* [Action item]: Reproduce the data that follows character for character, but omit its pictures.

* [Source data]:
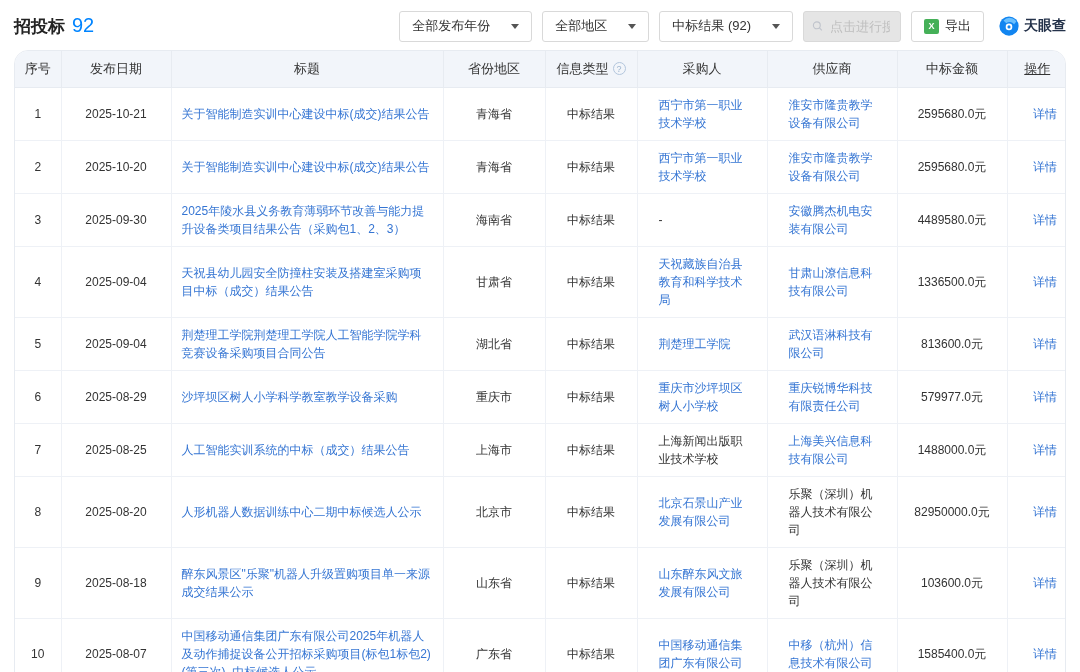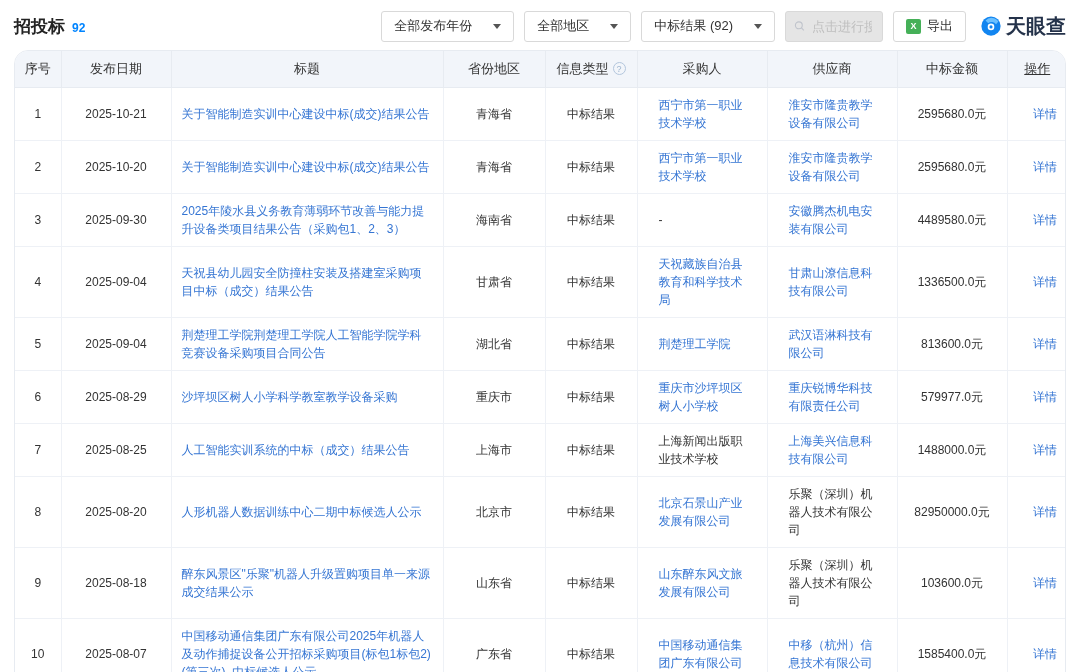--- a/index.html
+++ b/index.html
@@ -10,7 +10,7 @@
     padding:10px 14px 8px 14px; height:50px; }
   .title-wrap { display:flex; align-items:baseline; gap:7px; }
   .page-title { font-size:17px; font-weight:bold; color:#222; }
-  .count { font-size:12px; font-weight:bold; color:var(--count-blue); }
+  .count { font-size:20px; font-weight:normal; color:var(--count-blue); }
 
   .controls { display:flex; align-items:center; gap:10px; }
   .dd { height:31px; padding:0 12px; background:#fff; border:1px solid #d9d9d9;

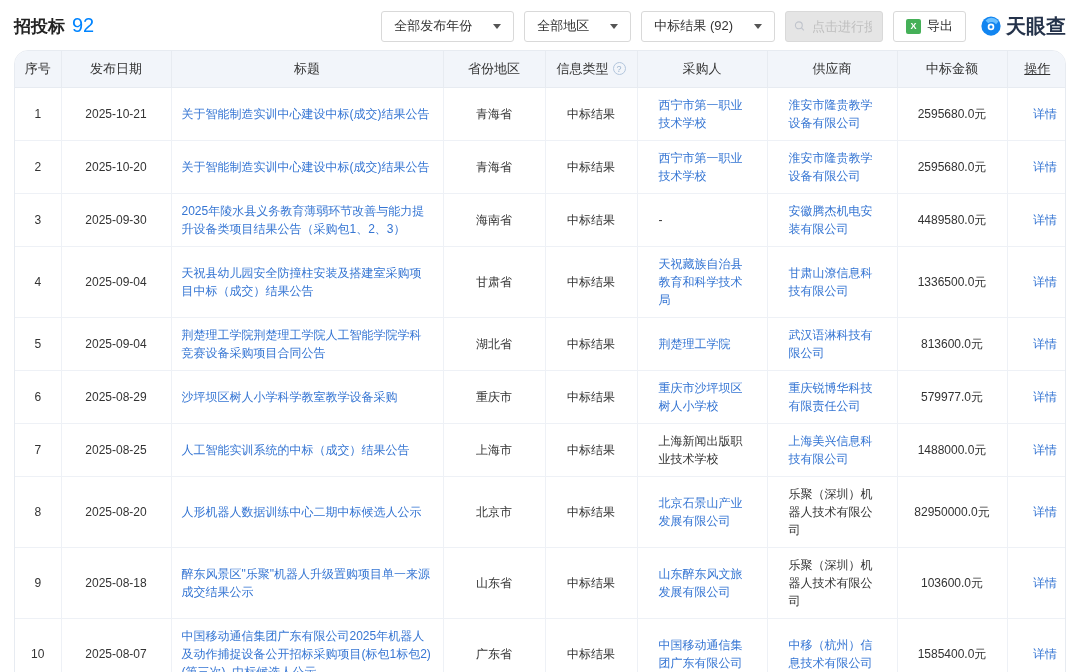--- a/index.html
+++ b/index.html
@@ -29,7 +29,7 @@
   .xls { width:15px; height:15px; background:var(--excel-green); border-radius:2px;
     color:#fff; font-size:9px; font-weight:bold; display:flex; align-items:center;
     justify-content:center; }
-  .brand { display:flex; align-items:center; gap:4px; font-size:20px; font-weight:bold;
+  .brand { display:flex; align-items:center; gap:4px; font-size:14px; font-weight:bold;
     color:var(--brand-navy); margin-left:4px; }
 
   .table-card { margin:0 14px; border:1px solid #e7ebf1; border-radius:14px; overflow:hidden; }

* [Answer for this exercise]:
--- a/index.html
+++ b/index.html
@@ -10,7 +10,7 @@
     padding:10px 14px 8px 14px; height:50px; }
   .title-wrap { display:flex; align-items:baseline; gap:7px; }
   .page-title { font-size:17px; font-weight:bold; color:#222; }
-  .count { font-size:12px; font-weight:bold; color:var(--count-blue); }
+  .count { font-size:20px; font-weight:normal; color:var(--count-blue); }
 
   .controls { display:flex; align-items:center; gap:10px; }
   .dd { height:31px; padding:0 12px; background:#fff; border:1px solid #d9d9d9;

--- a/index.html
+++ b/index.html
@@ -29,7 +29,7 @@
   .xls { width:15px; height:15px; background:var(--excel-green); border-radius:2px;
     color:#fff; font-size:9px; font-weight:bold; display:flex; align-items:center;
     justify-content:center; }
-  .brand { display:flex; align-items:center; gap:4px; font-size:20px; font-weight:bold;
+  .brand { display:flex; align-items:center; gap:4px; font-size:14px; font-weight:bold;
     color:var(--brand-navy); margin-left:4px; }
 
   .table-card { margin:0 14px; border:1px solid #e7ebf1; border-radius:14px; overflow:hidden; }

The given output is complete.